Research Projects

Ecology, physiology and conservation of fishes across aquatic systems

Great Lakes Coregonid Fishes

Oxythermal Tolerance of Laurentian Coregonid Fishes

Cisco (Coregonus artedi) and lake whitefish (Coregonus clupeaformis) are ecologically and economically important coldwater species throughout the Great Lakes. As environmental change drives warmer water temperatures and more frequent hypoxic events, understanding the oxythermal limits of these species, and whether those limits vary across ecotypes, is critical for predicting population responses and informing management decisions.
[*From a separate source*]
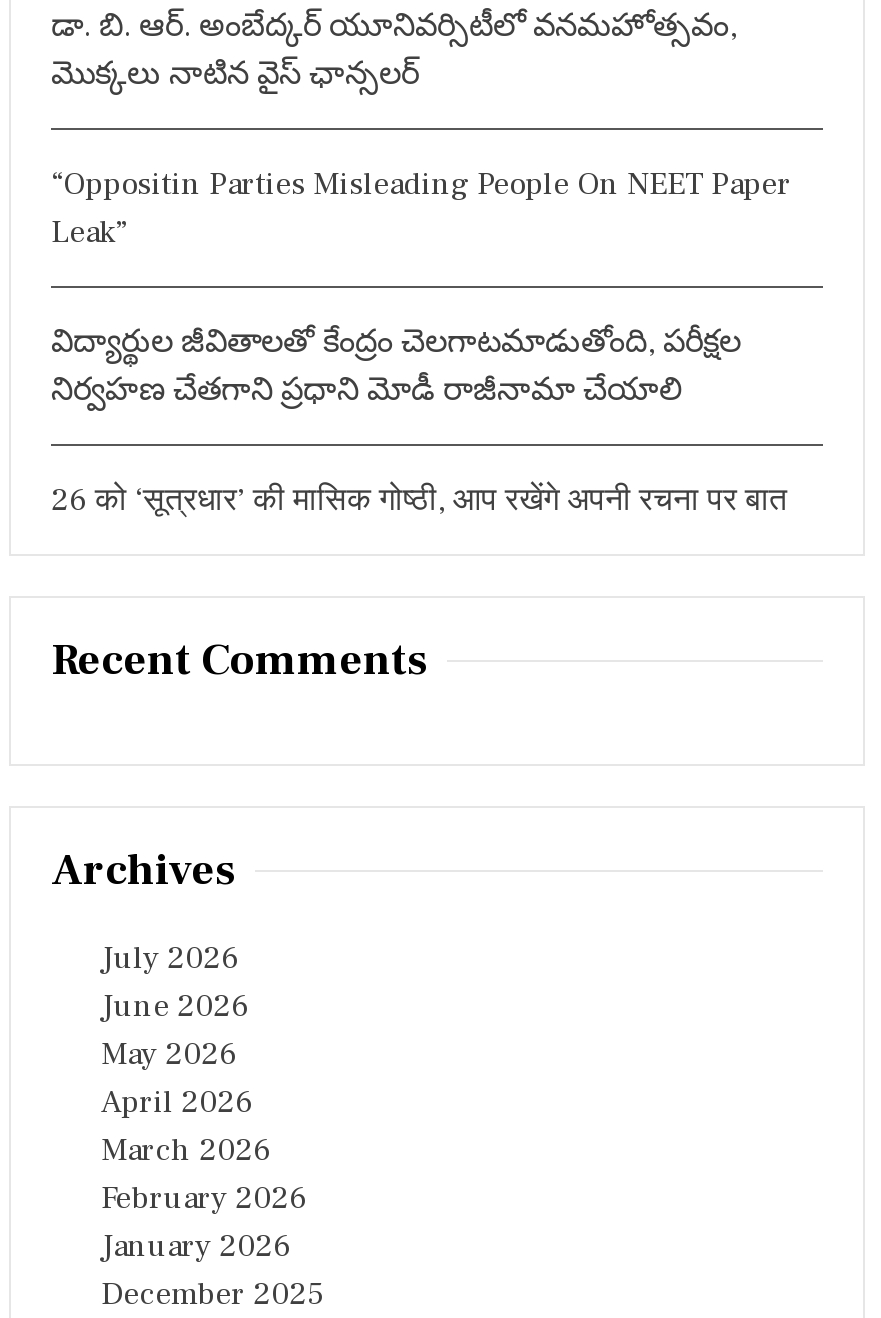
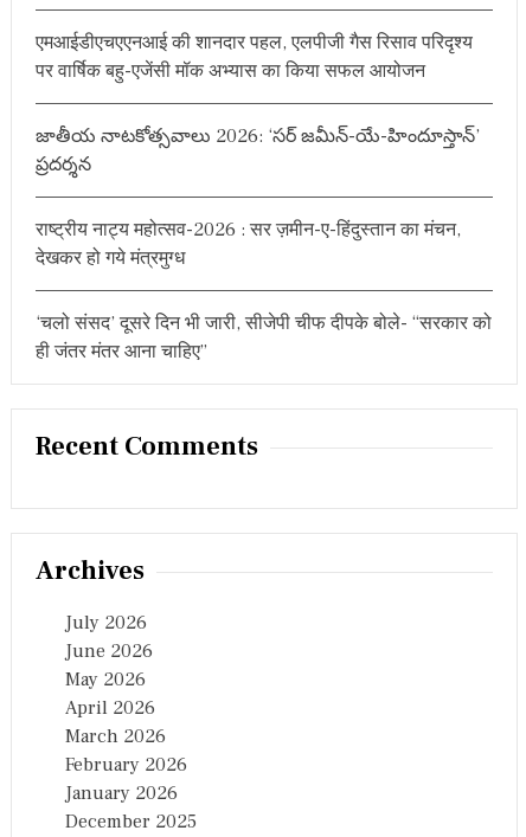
[51,5,737,93] డా. బి. ఆర్. అంబేద్కర్ యూనివర్సిటీలో వనమహోత్సవం, | మొక్కలు నాటిన వైస్ ఛాన్సలర్ -> [36,31,473,83] एमआईडीएचएएनआई की शानदार पहल, एलपीजी गैस रिसाव परिदृश्य | पर वार्षिक बहु-एजेंसी मॉक अभ्यास का किया सफल आयोजन
[51,163,791,251] “Oppositin Parties Misleading People On NEET Paper | Leak” -> [36,125,480,177] జాతీయ నాటకోత్సవాలు 2026: ‘సర్ జమీన్-యే-హిందూస్తాన్’ | ప్రదర్శన
[51,321,741,409] విద్యార్థుల జీవితాలతో కేంద్రం చెలగాటమాడుతోంది, పరీక్షల | నిర్వహణ చేతగాని ప్రధాని మోడీ రాజీనామా చేయాలి -> [36,218,461,271] राष्ट्रीय नाट्य महोत्सव-2026 : सर ज़मीन-ए-हिंदुस्तान का मंचन, | देखकर हो गये मंत्रमुग्ध
[51,479,787,519] 26 को ‘सूत्रधार’ की मासिक गोष्ठी, आप रखेंगे अपनी रचना पर बात -> [36,312,492,364] ‘चलो संसद’ दूसरे दिन भी जारी, सीजेपी चीफ दीपके बोले- “सरकार को | ही जंतर मंतर आना चाहिए”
This project investigates differences in oxythermal tolerance among embryos and larvae of multiple coregonid species and ecotypes. By characterizing the physiological performance curves and tolerance boundaries of early life stages, we aim to construct physiologically guided abundance models that can forecast how specific populations will respond to changing thermal regimes.

Funded by the GLFC and the ENTRF (Total Awarded: $945K) · PI: Dr. Gretchen Hansen · Role: Lead Researcher

Chinook Salmon Research

Fundamental & Ecological Thermal Physiology of Chinook Salmon

Chinook salmon (Oncorhynchus tshawytscha) exhibit remarkable diversity across California river systems — different seasonal runs, different thermal histories, and increasingly different fates under climate change. My dissertation addressed a fundamental question: are these populations physiologically distinct in ways that reflect local adaptation to their thermal environments?

I designed and conducted one of the largest metabolic experiments ever performed on teleost fishes, measuring aerobic scope, thermal performance curves, and critical thermal maxima across eight hatchery populations spanning the western United States. This work demonstrated clear interpopulation variation in thermal physiology and provided evidence for local adaptation.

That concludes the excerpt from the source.